Saco de Laranjas

January 30, 2019

Você vai com a família a um restaurante que há tempos estava planejando visitar. Ali, no centro do salão, senta-se à mesa intimista rodeado de pessoas que ama e que fazem sentido para você e quer, enfim, comemorar e até celebrar mais um momento de alegria e satisfação.

Naquele instante, você contempla seu desenvolvimento profissional usufruindo de uma estabilidade financeira e sente realizado por poder proporcionar uma experiência nova e agradável para todos ali.

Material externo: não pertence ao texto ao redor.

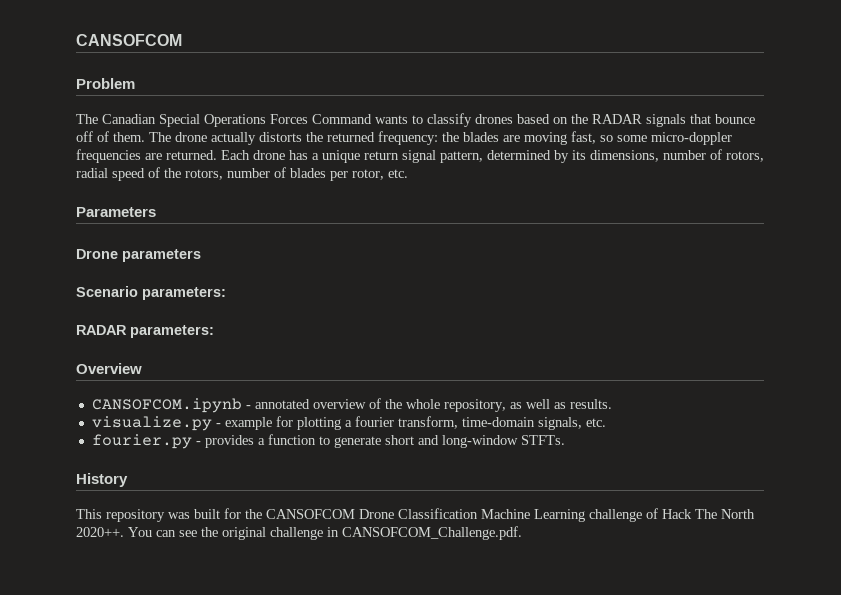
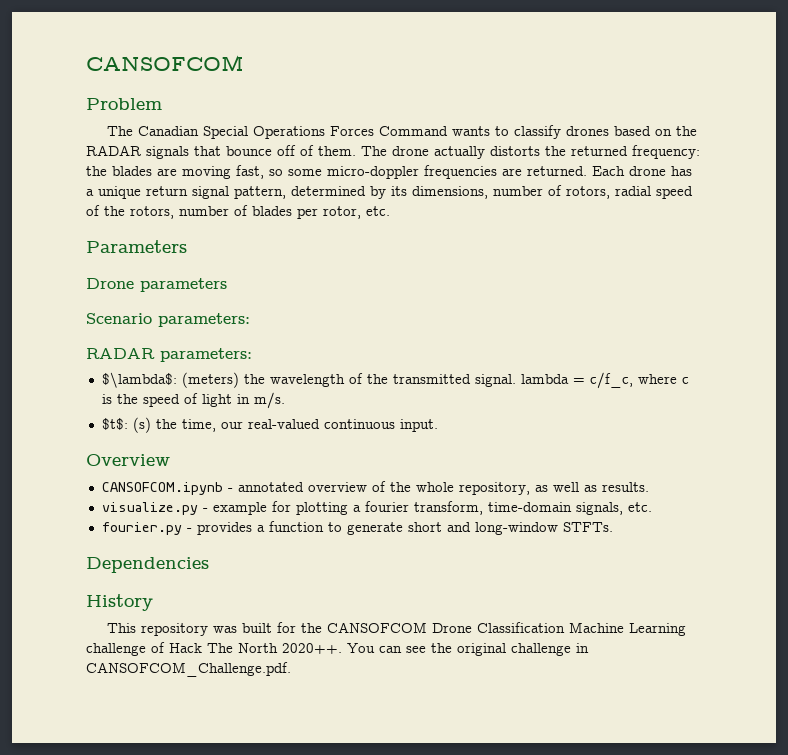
(214, 331) none -> [101,372,689,389] [101,392,285,409] [101,417,438,433] // $\lambda$: (meters) the wavelength of the transmitted signal. lambda = c/f_c, where c is the speed of light in m/s. // $t$: (s) the time, our real-valued continuous input.
(565, 440) none -> [86,557,209,573] // Dependencies

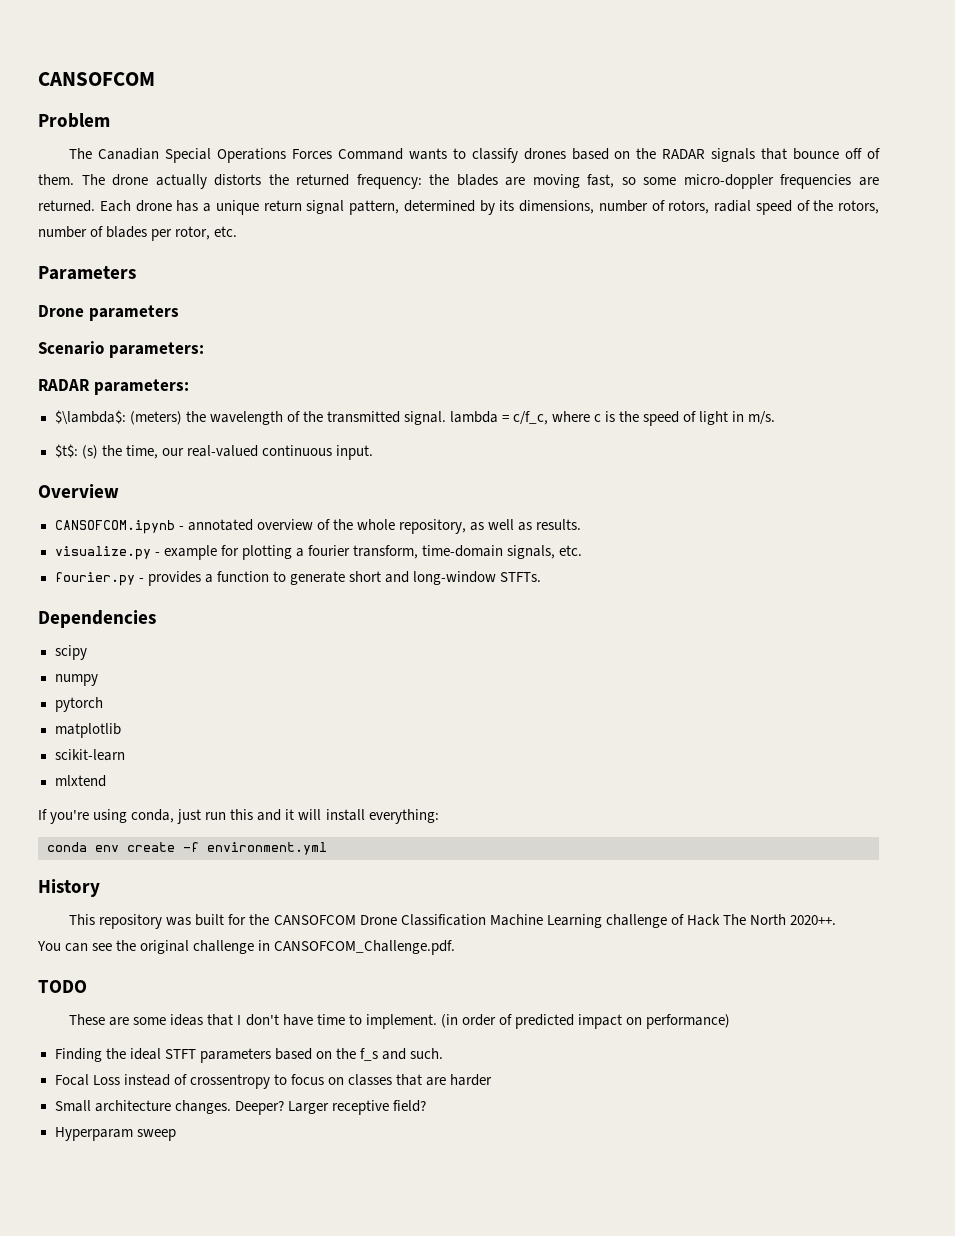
(209, 565) none -> [54,645,87,660] [54,674,98,686] [54,697,103,712] [54,723,121,738] [54,749,125,761] [54,775,106,787] [38,809,439,824] [47,842,327,855] // scipy // numpy // pytorch // matplotlib // scikit-learn // mlxtend // If you're using conda, just run this and it will install everything: // conda env create -f environment.yml
(342, 648) none -> (837, 920) //
(291, 669) none -> [38,980,87,993] [69,1014,731,1029] [54,1048,444,1063] [54,1074,493,1089] [54,1100,426,1115] [54,1127,176,1141] // TODO // These are some ideas that I don't have time to implement. (in order of predicted impact on performance) // Finding the ideal STFT parameters based on the f_s and such. // Focal Loss instead of crossentropy to focus on classes that are harder // Small architecture changes. Deeper? Larger receptive field? // Hyperparam sweep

Pois, eis que ao ler o cardápio, um simples pensamento desmorona todo o clima de amabilidade e equilíbrio:

“Meu Deus, com o preço de um copo de suco dá pra comprar um saco de laranjas!”.

Pronto!

Tudo aquilo que foi construído com base na valorização da experiência e da felicidade caiu por terra... Os comportamentos assertivos, as diretrizes com vieses numa postura de prosperidade e riqueza da alma esvaem-se como vapor, e a situação de glória vivenciada no bistrô não tem mais sentido.

Sim! É fato que com o valor a ser pago por um simples copo de suco de laranja em um restaurante dá para comprar um belo saco da fruta e, em casa, fazer muitos (muitos mesmo!) copos de um mesmo suco...

Sim! É fato que seu dinheiro não é capim e que a sensação de que se está sendo roubado é comum na mente do gestor financeiro da família e que, arrependido, sua vontade é de dar uma voadora no garçom (que, convenhamos, não tem nada a ver com a história!).

Mas o problema reside aí, nesse ponto. Não na ‘voadora’ (isso já seria uma insanidade), mas no sentimento de arrependimento.

É lógico que um copo de suco de laranja em um restaurante é, comparativamente, umas 5, 10, 20 vezes mais oneroso financeiramente que aquele feito em casa com laranjas compradas em um caminhão ‘direto do produtor’. Deveriam ser computados os custos de aluguel, IPTU e condomínio (se for o caso de shopping ou galeria). Folha de pagamento de funcionários e todos impostos recorrentes disto, além dos famigerados ISS, ICMS, PIS e COFINS, bem como custo do material (com nota fiscal do produtor) e uma certa margem de lucro, já que se trata de um estabelecimento comercial, e não sem fins lucrativos.

Mesmo assim, há o argumento de que se poderia não ser ‘tão’ caro assim...

Financeiramente, sim!

Mas o que você quer, na verdade, quando resolve sair com a família?

Quais seus objetivos ao decidir ir a um restaurante?

Que tipo de experiência é esperada de uma vivência como essa?

É claro que você não deveria sair para jantar fora se as contas em casa ainda não fecham e, em se tratando de economia familiar, ela tem prioridade sempre.

Mas se está tudo bem financeiramente e existe uma boa margem de segurança monetária, quando se olha o cardápio dando total atenção à coluna da direita da página, estará se preocupando unicamente com o preço que as coisas têm e não com o valor proporcionado por aquela experiência.

Dar valor não significa rasgar dinheiro e muito menos não se importar com o investimento, mas sim saber aproveitar o momento e as experiências vivenciais com pessoas e ambientes que fazem sentido em sua vida.

Significa saber sorrir diante de suas realizações e ver que a vida é pra ser vivida no momento presente, respeitando-se o passado e focado no futuro.

Dar valor significa ser justo consigo mesmo e acreditar que valeu a pena todos os esforços que aquela situação acontecesse sem máculas. É poder viver sem julgamentos e sem ter que dar justificativas de seus comportamentos. É ter plena consciência que valeu a pena e que você é merecedor daquela mesa no centro do salão.

É saber que um copo de suco de laranja em um restaurante vale muito mais que todos os sacos de laranja do caminhão que veio direto do produtor.